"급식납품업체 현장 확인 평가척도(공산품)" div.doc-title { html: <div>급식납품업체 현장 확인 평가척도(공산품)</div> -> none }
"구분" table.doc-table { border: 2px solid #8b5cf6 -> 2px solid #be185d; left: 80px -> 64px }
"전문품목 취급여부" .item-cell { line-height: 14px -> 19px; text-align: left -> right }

--------------------

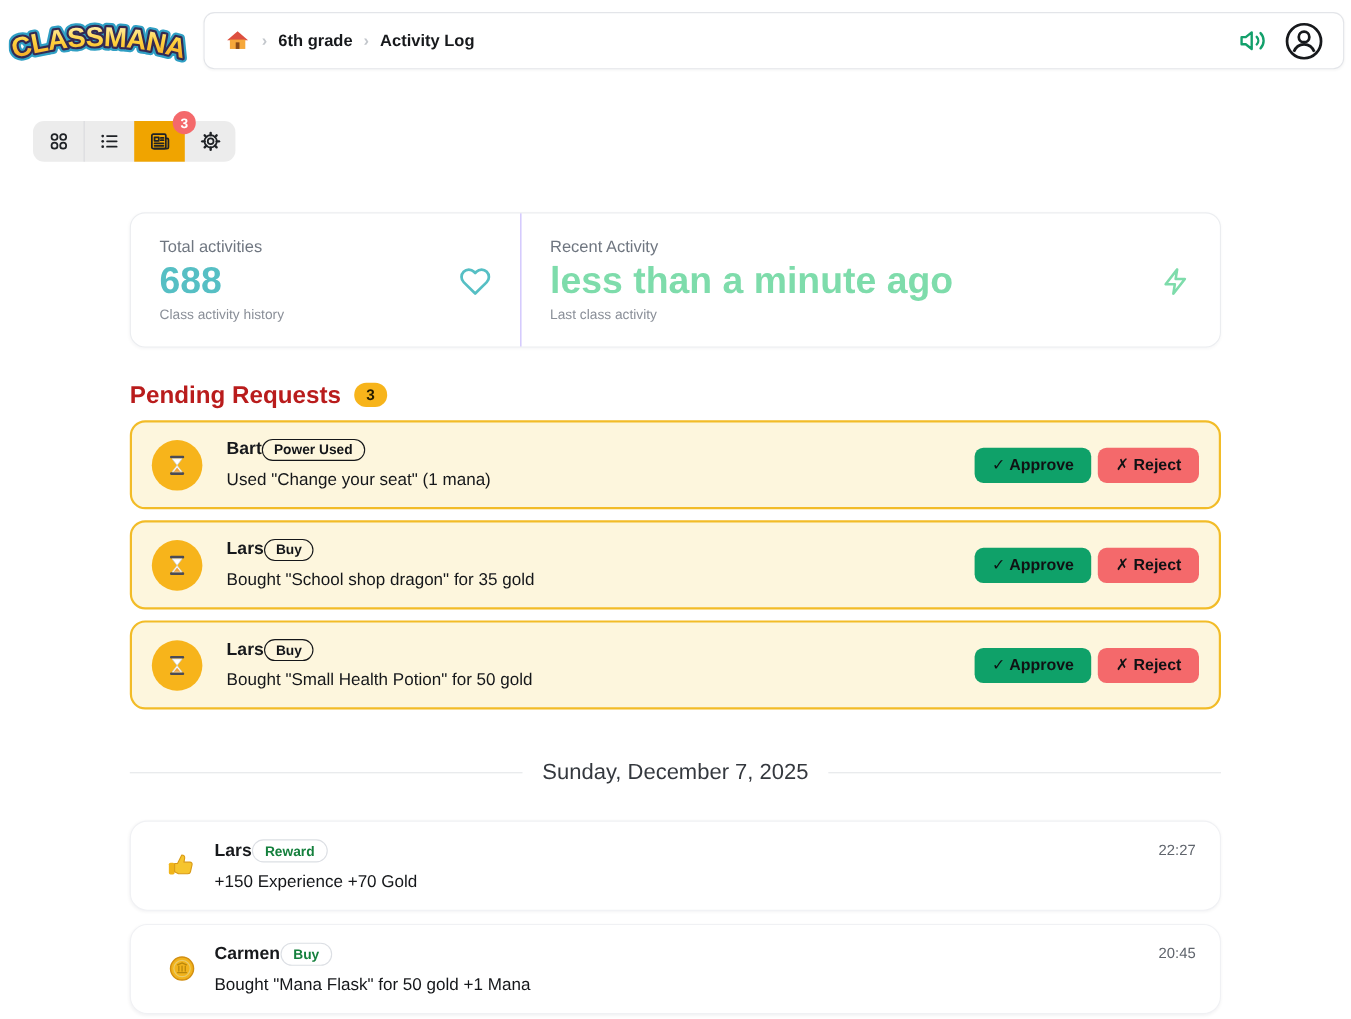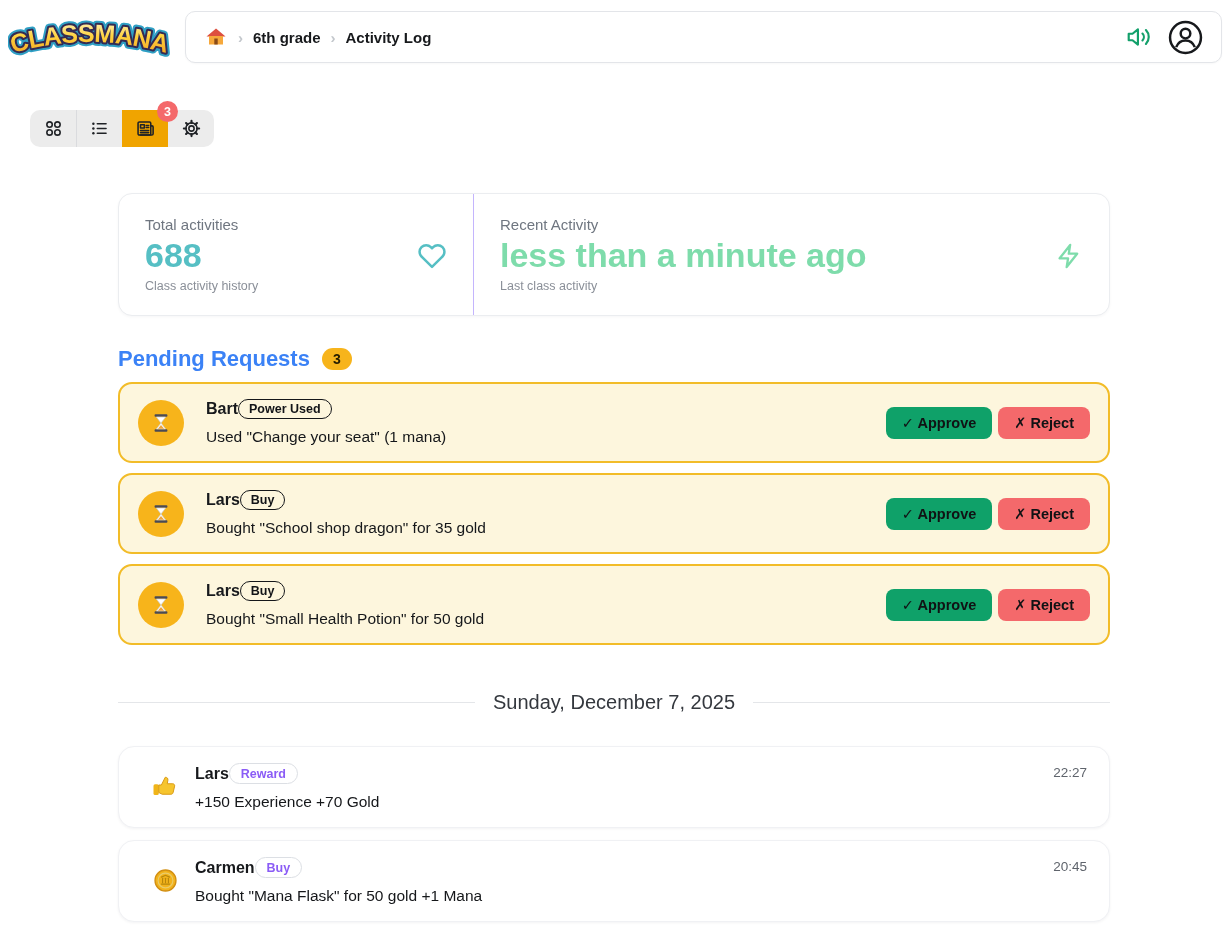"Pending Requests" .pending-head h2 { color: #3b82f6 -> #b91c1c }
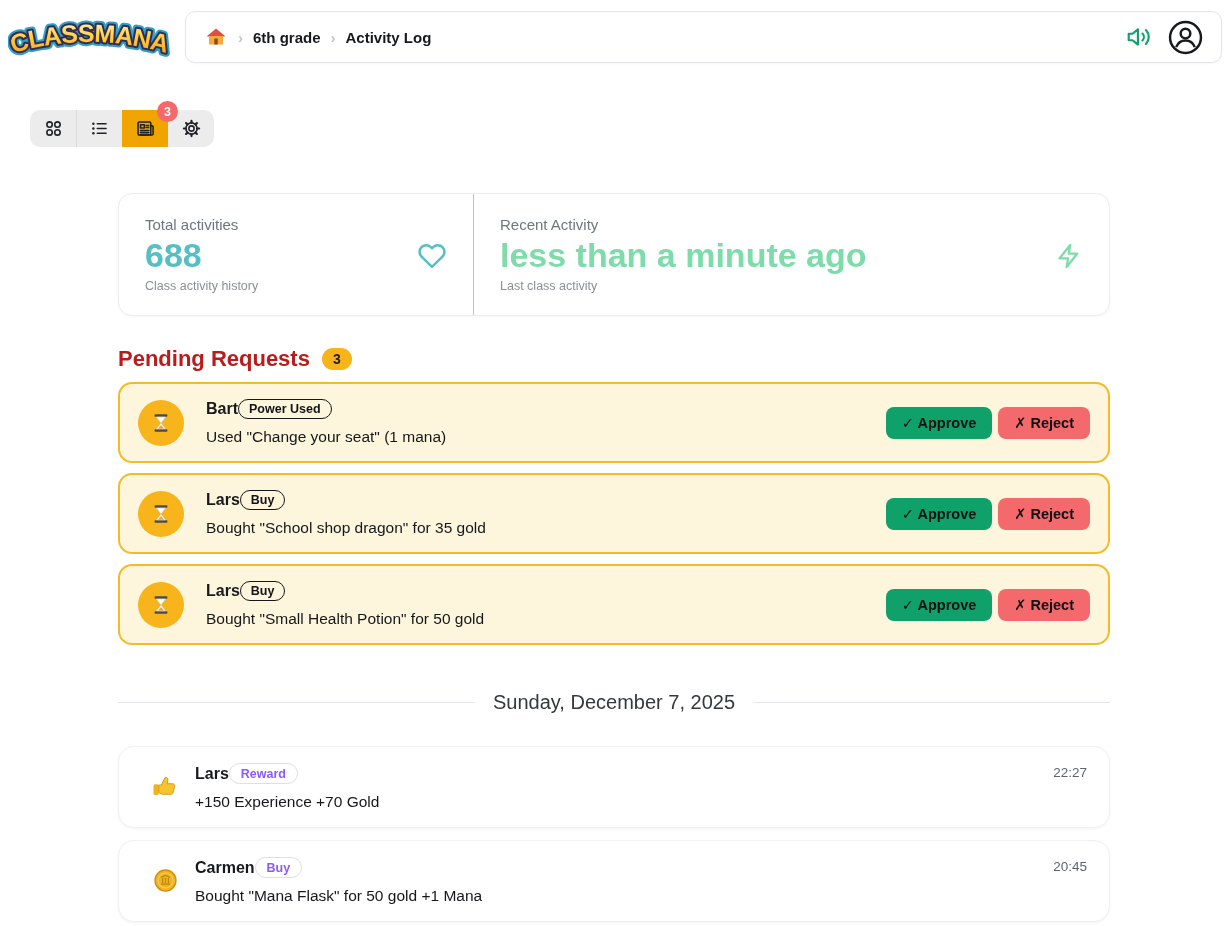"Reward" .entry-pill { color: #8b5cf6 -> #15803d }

--------------------

- _Your instructions_:
Every line with the word "left" in it should be copied from the listing above.

- _Reply to the task_:
"구분" table.doc-table { border: 2px solid #8b5cf6 -> 2px solid #be185d; left: 80px -> 64px }
"전문품목 취급여부" .item-cell { line-height: 14px -> 19px; text-align: left -> right }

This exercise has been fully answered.